Now, we need to figure out a way to power our stack. The simplest way is to just solder a right-angle JST connector directly to the B+ and B- pins. The positive and negative pins on all our LiPo batteries should line up with B+ and B- as long you solder the JST connector in the correct orientation, with the opening facing pins 8 and 9. You will also need to clip the headers on pins 8 and 9 as flush as you can if you go this route. Otherwise, the battery may not fit correctly.

battery connector

Notice the pins cut flush with the PCB. Be careful when clipping these as getting too close may damage the pad.

Other options include using one of our many battery holders and soldering it directly to the B+ and B- pins. If you want power and charging built into one device, you could use the Power Cell. Or, if mobile power isn't what you're after, you could just attach this female barrel jack to JST adapter to the JST on B+ and B- and power it from the wall. You could also clip off the JST altogether, and solder the barrel jack directly to the board.

Peripherals

Now comes the fun part, adding all the things we want to move, spin, light up, and turn on. This is where your project may differ the most from this example. Just keep a few things in mind as you add your devices:

  • The Mini FET Shield can provide a lot more current than the Arduino alone, but, it too, has limitations. Each MOSFET within each IC is rated for 5A continuous drain current and 6A if it's pulsed. Exceeding these ratings may damage the shield or the other boards attached to it. Still, 5A is a lot of current for such a tiny board!
  • The more devices you hook up, the more power draw you're going to have and the quicker the battery will drain. Also keep the capacity of your battery in mind as you plan out your project.

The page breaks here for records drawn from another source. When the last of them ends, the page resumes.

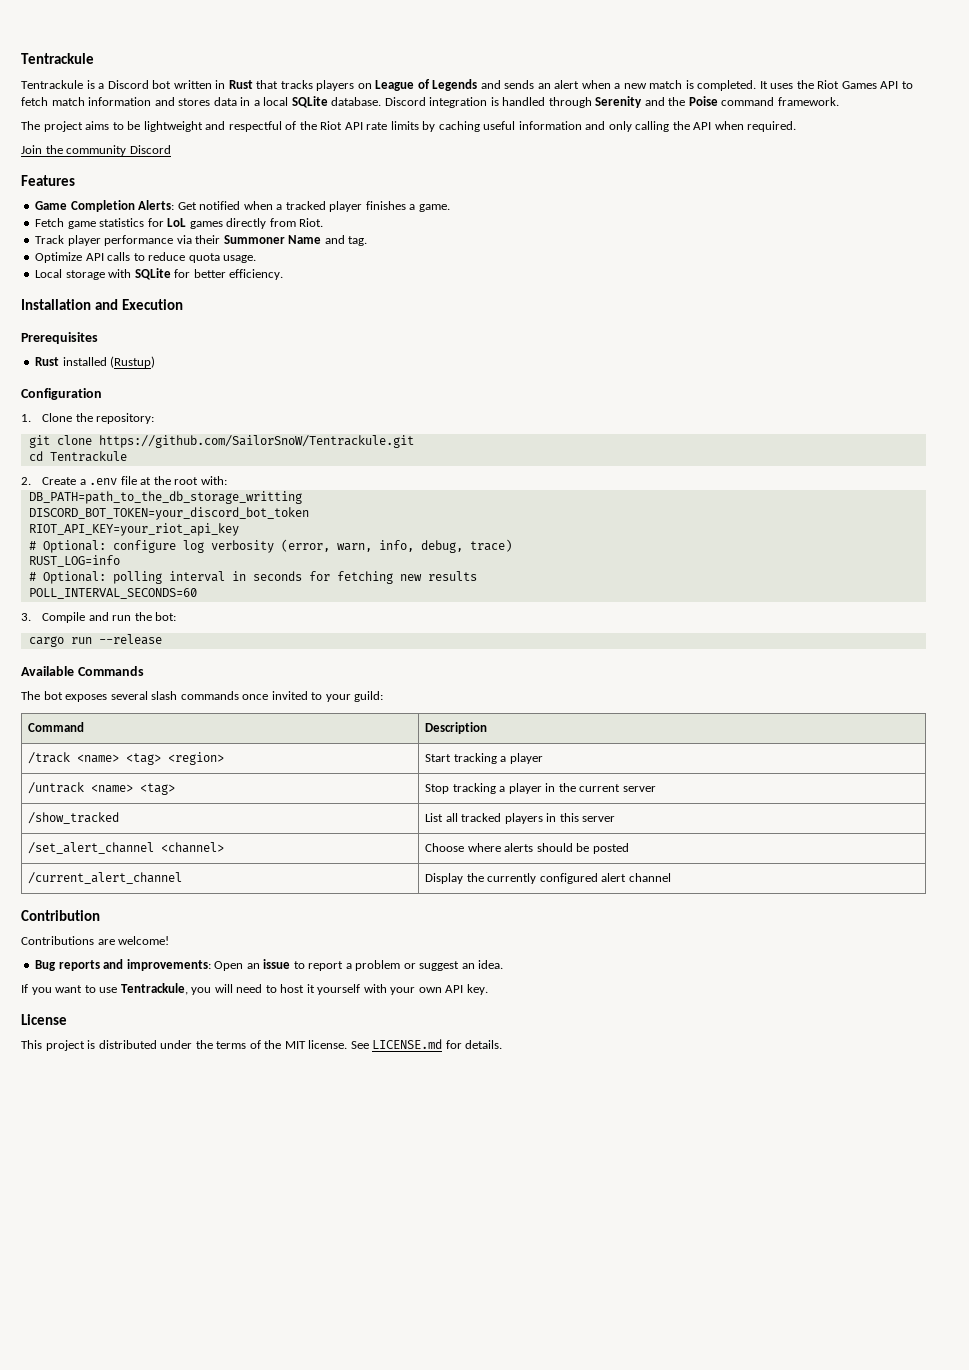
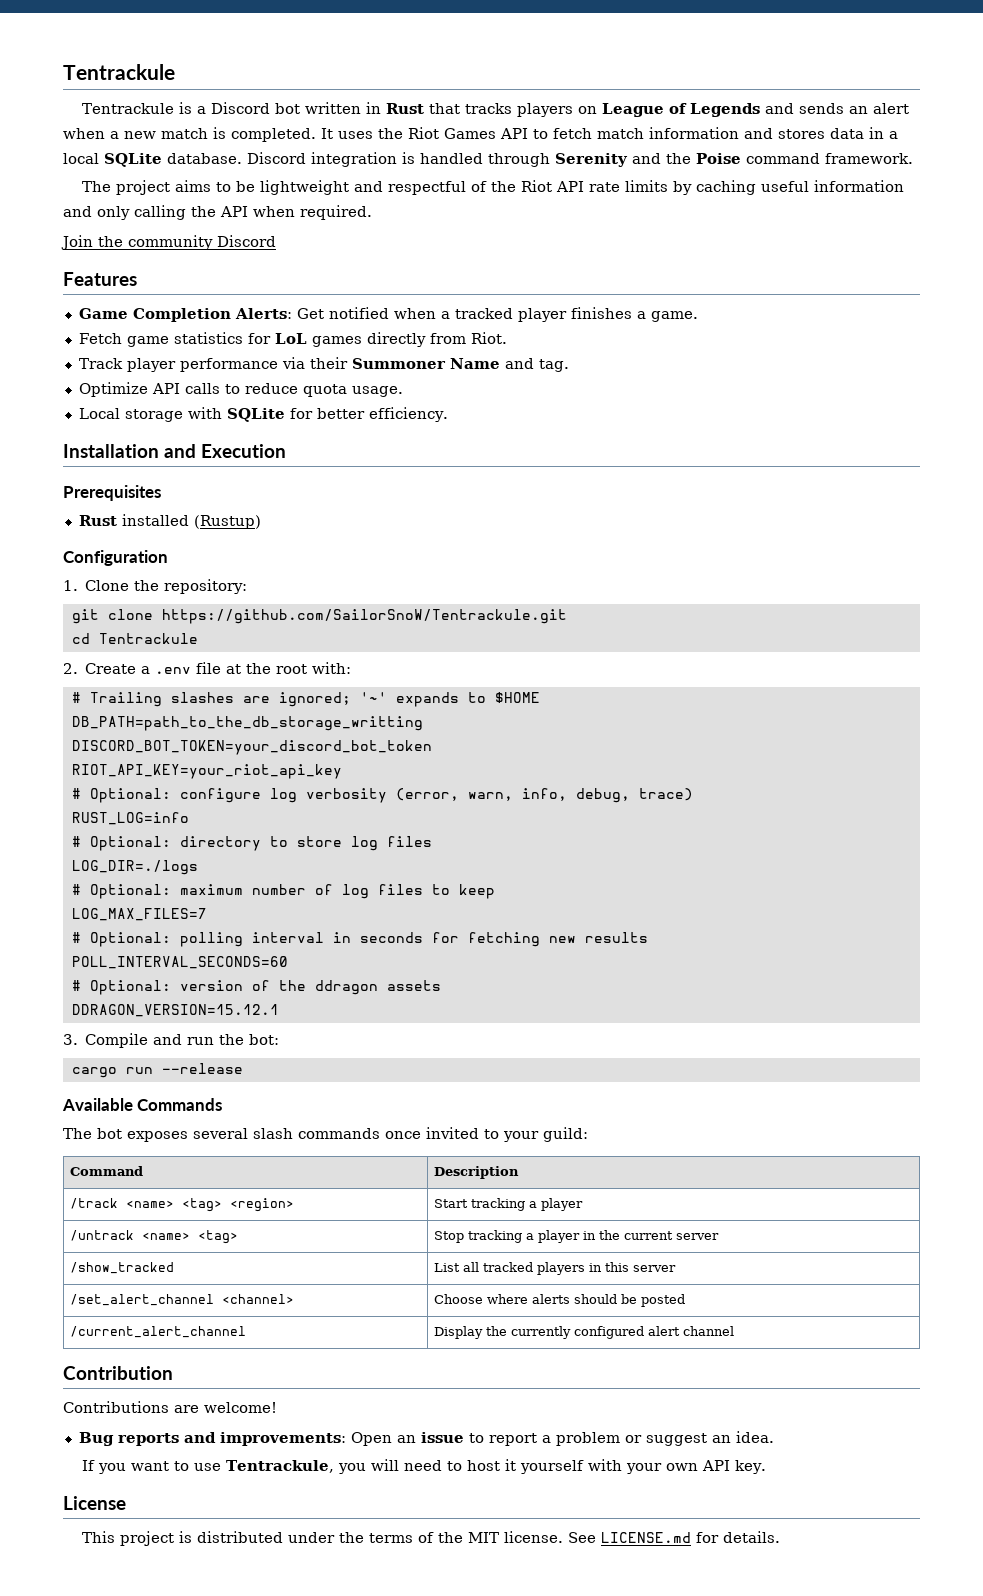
+ # Trailing slashes are ignored; '~' expands to $HOME
+ # Optional: directory to store log files
+ LOG_DIR=./logs
+ # Optional: maximum number of log files to keep
+ LOG_MAX_FILES=7
+ # Optional: version of the ddragon assets
+ DDRAGON_VERSION=15.12.1

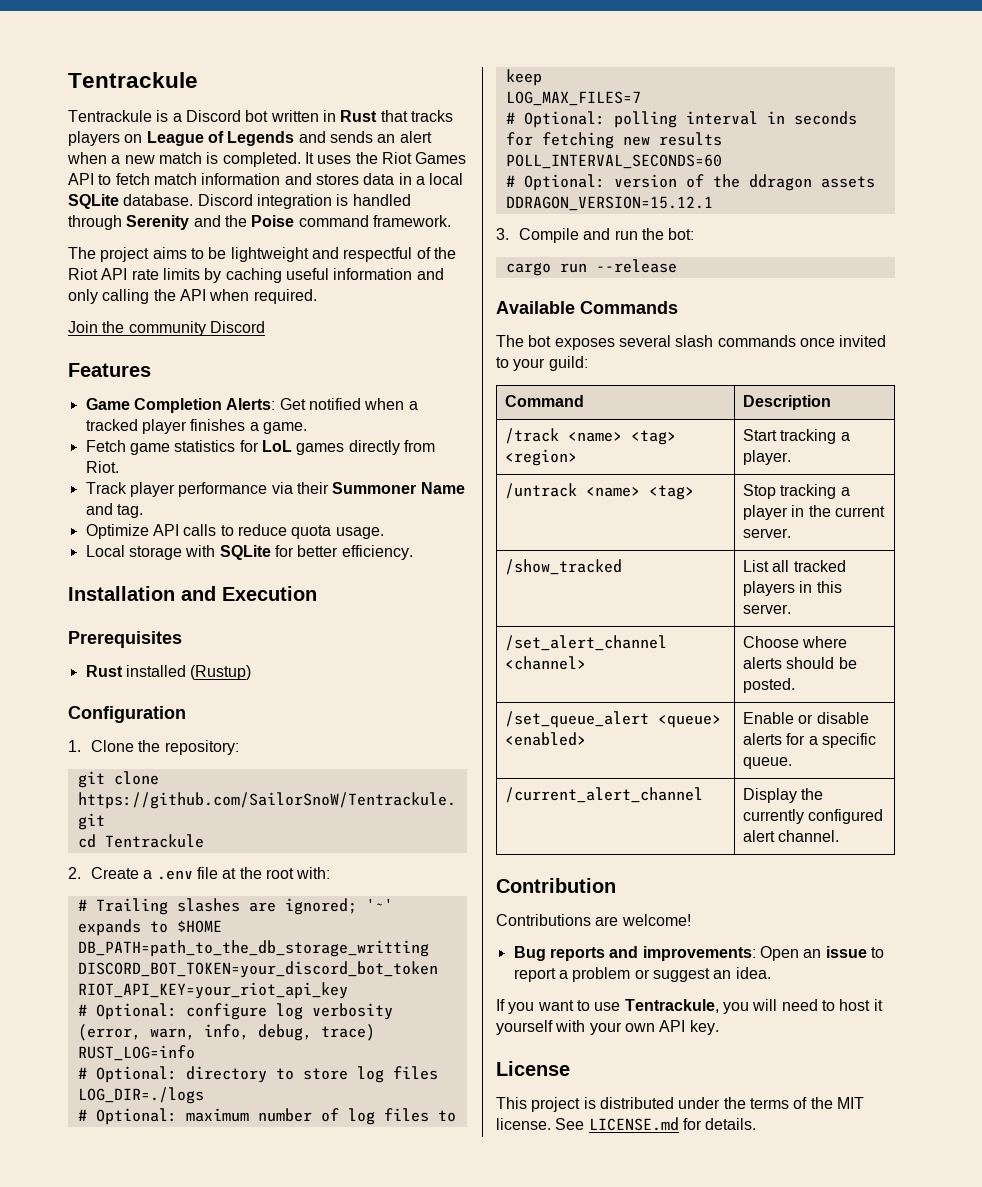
- /track <name> <tag> <region> | Start tracking a player
+ /track <name> <tag> <region> | Start tracking a player.
- /untrack <name> <tag> | Stop tracking a player in the current server
+ /untrack <name> <tag> | Stop tracking a player in the current server.
- /show_tracked | List all tracked players in this server
+ /show_tracked | List all tracked players in this server.
- /set_alert_channel <channel> | Choose where alerts should be posted
+ /set_alert_channel <channel> | Choose where alerts should be posted.
+ /set_queue_alert <queue> <enabled> | Enable or disable alerts for a specific queue.
- /current_alert_channel | Display the currently configured alert channel
+ /current_alert_channel | Display the currently configured alert channel.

In this example, I'm going to hook up a laser and one of our many varieties of 3-12V motors* to the shield, as well as a button and switch to control them. I used some good ol' stranded wire to connect everything to the shield.

peripherals hooked up

The connections in the picture above are as follows:

  • Motor (+) → 3.3V
  • Motor (−) → FET pin 2
  • Laser (+) → 3.3V
  • Laser (−) → FET pin 3
  • Switch → pin 10 & GND
  • Button → pin 11 & GND

*I later discovered that this particular motor does not draw a lot of current, about 10mA, which makes driving it with the Mini FET Shield a little on the overkill side. However, many DC motors will draw up to several hundred mA and will need to be driven by an external device.